*Work to be completed:*
Your reply should be a faithful copy of the records below, free of pictures.

*Stored items from a collection:*
────────────────────────────────────────

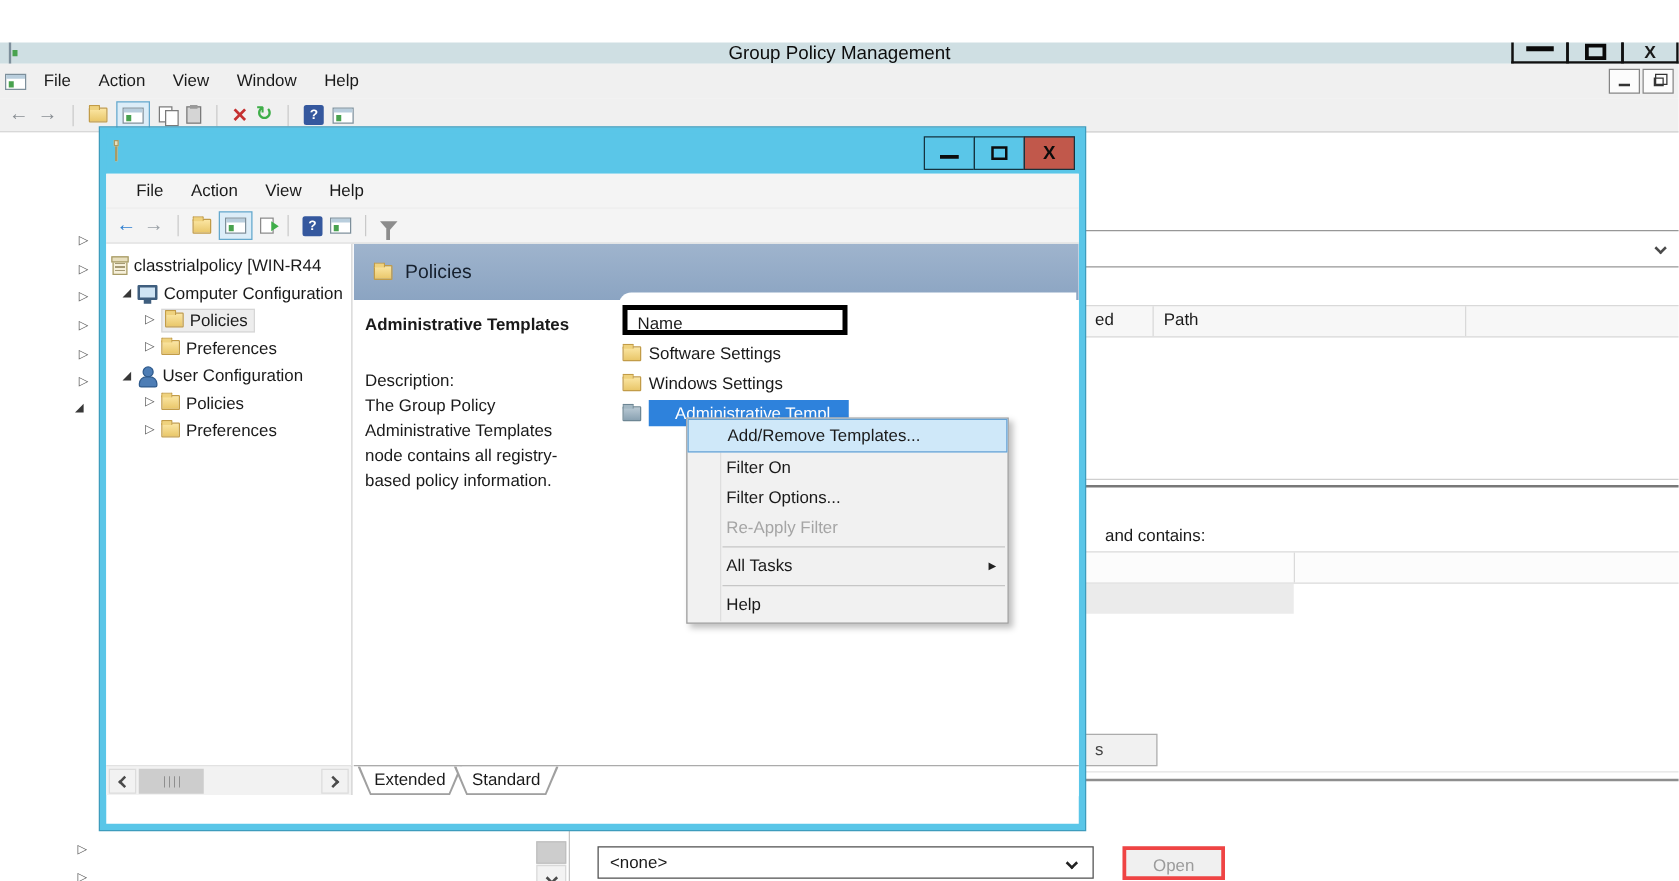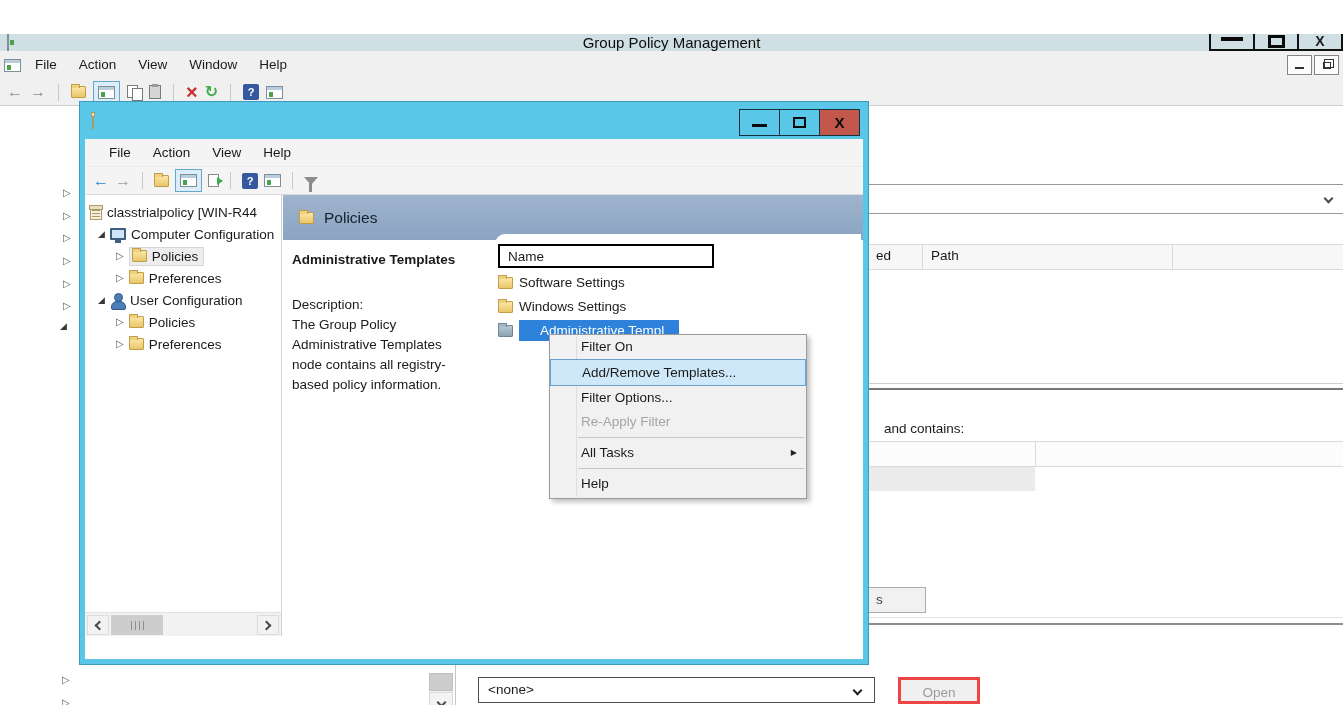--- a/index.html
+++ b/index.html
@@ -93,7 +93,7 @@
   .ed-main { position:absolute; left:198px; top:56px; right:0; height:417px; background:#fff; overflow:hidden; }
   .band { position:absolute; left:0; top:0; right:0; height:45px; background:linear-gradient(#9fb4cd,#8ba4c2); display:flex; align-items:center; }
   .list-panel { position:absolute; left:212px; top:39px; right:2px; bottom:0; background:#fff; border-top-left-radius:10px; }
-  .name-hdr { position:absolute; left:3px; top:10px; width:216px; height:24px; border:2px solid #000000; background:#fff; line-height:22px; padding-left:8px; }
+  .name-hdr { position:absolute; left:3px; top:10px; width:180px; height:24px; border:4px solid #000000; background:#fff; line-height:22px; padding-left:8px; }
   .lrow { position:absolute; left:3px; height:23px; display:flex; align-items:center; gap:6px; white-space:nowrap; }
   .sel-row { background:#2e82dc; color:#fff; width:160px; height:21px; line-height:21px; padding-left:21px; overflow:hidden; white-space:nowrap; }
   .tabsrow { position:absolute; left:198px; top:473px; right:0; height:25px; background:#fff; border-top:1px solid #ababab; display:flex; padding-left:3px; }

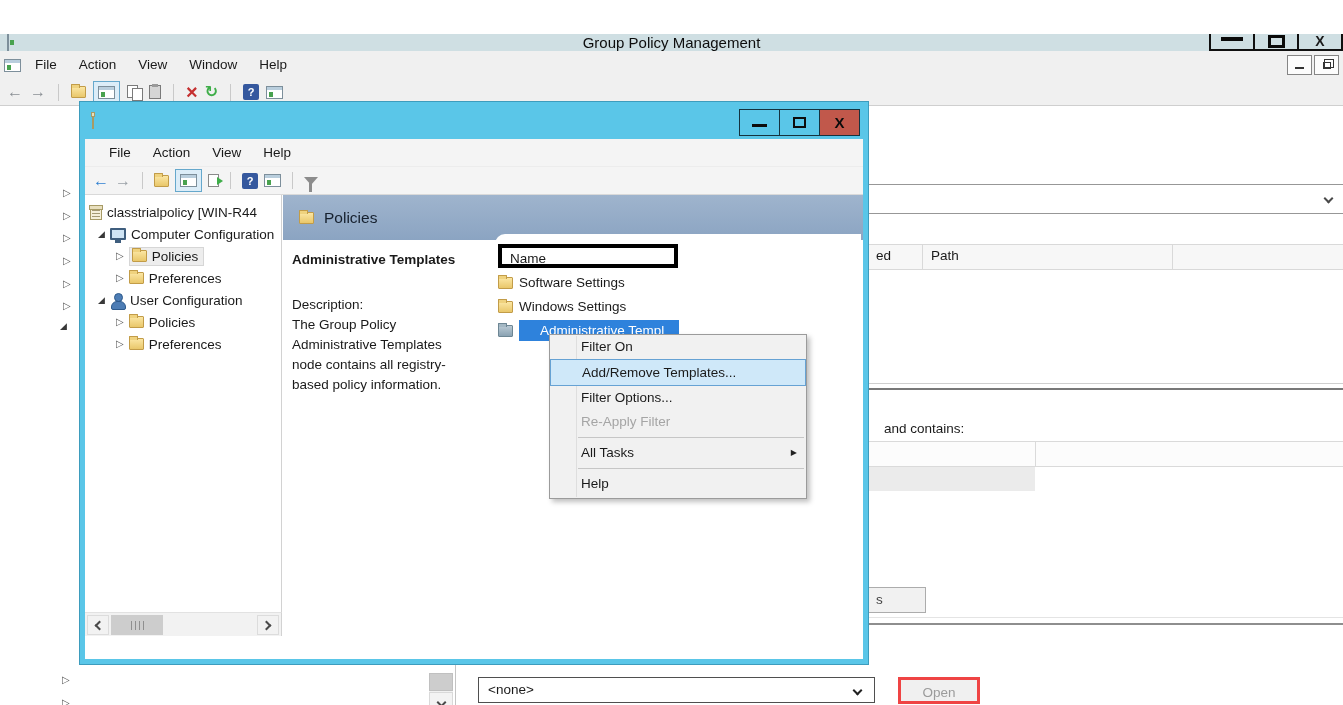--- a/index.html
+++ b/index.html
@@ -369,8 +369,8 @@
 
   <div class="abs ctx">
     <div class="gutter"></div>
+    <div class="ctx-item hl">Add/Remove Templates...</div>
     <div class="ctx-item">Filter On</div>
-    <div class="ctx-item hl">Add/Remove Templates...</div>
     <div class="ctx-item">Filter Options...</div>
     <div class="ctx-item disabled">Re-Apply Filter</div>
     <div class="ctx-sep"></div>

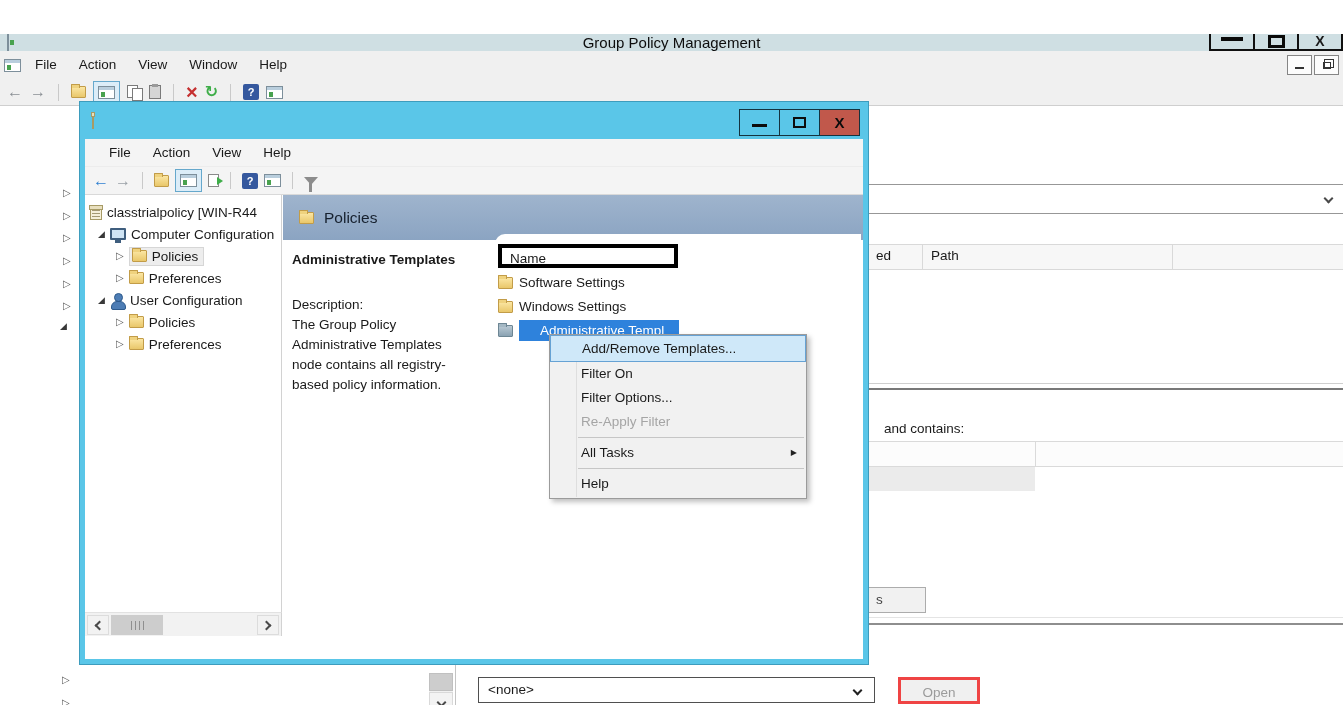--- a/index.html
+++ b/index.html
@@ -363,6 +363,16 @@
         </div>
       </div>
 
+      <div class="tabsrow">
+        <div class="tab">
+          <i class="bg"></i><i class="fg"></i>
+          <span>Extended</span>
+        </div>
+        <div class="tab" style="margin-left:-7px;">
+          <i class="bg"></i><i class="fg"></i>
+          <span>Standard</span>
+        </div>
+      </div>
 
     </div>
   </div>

────────────────────────────────────────

*Written response:*
--- a/index.html
+++ b/index.html
@@ -93,7 +93,7 @@
   .ed-main { position:absolute; left:198px; top:56px; right:0; height:417px; background:#fff; overflow:hidden; }
   .band { position:absolute; left:0; top:0; right:0; height:45px; background:linear-gradient(#9fb4cd,#8ba4c2); display:flex; align-items:center; }
   .list-panel { position:absolute; left:212px; top:39px; right:2px; bottom:0; background:#fff; border-top-left-radius:10px; }
-  .name-hdr { position:absolute; left:3px; top:10px; width:216px; height:24px; border:2px solid #000000; background:#fff; line-height:22px; padding-left:8px; }
+  .name-hdr { position:absolute; left:3px; top:10px; width:180px; height:24px; border:4px solid #000000; background:#fff; line-height:22px; padding-left:8px; }
   .lrow { position:absolute; left:3px; height:23px; display:flex; align-items:center; gap:6px; white-space:nowrap; }
   .sel-row { background:#2e82dc; color:#fff; width:160px; height:21px; line-height:21px; padding-left:21px; overflow:hidden; white-space:nowrap; }
   .tabsrow { position:absolute; left:198px; top:473px; right:0; height:25px; background:#fff; border-top:1px solid #ababab; display:flex; padding-left:3px; }

--- a/index.html
+++ b/index.html
@@ -369,8 +369,8 @@
 
   <div class="abs ctx">
     <div class="gutter"></div>
+    <div class="ctx-item hl">Add/Remove Templates...</div>
     <div class="ctx-item">Filter On</div>
-    <div class="ctx-item hl">Add/Remove Templates...</div>
     <div class="ctx-item">Filter Options...</div>
     <div class="ctx-item disabled">Re-Apply Filter</div>
     <div class="ctx-sep"></div>

--- a/index.html
+++ b/index.html
@@ -363,6 +363,16 @@
         </div>
       </div>
 
+      <div class="tabsrow">
+        <div class="tab">
+          <i class="bg"></i><i class="fg"></i>
+          <span>Extended</span>
+        </div>
+        <div class="tab" style="margin-left:-7px;">
+          <i class="bg"></i><i class="fg"></i>
+          <span>Standard</span>
+        </div>
+      </div>
 
     </div>
   </div>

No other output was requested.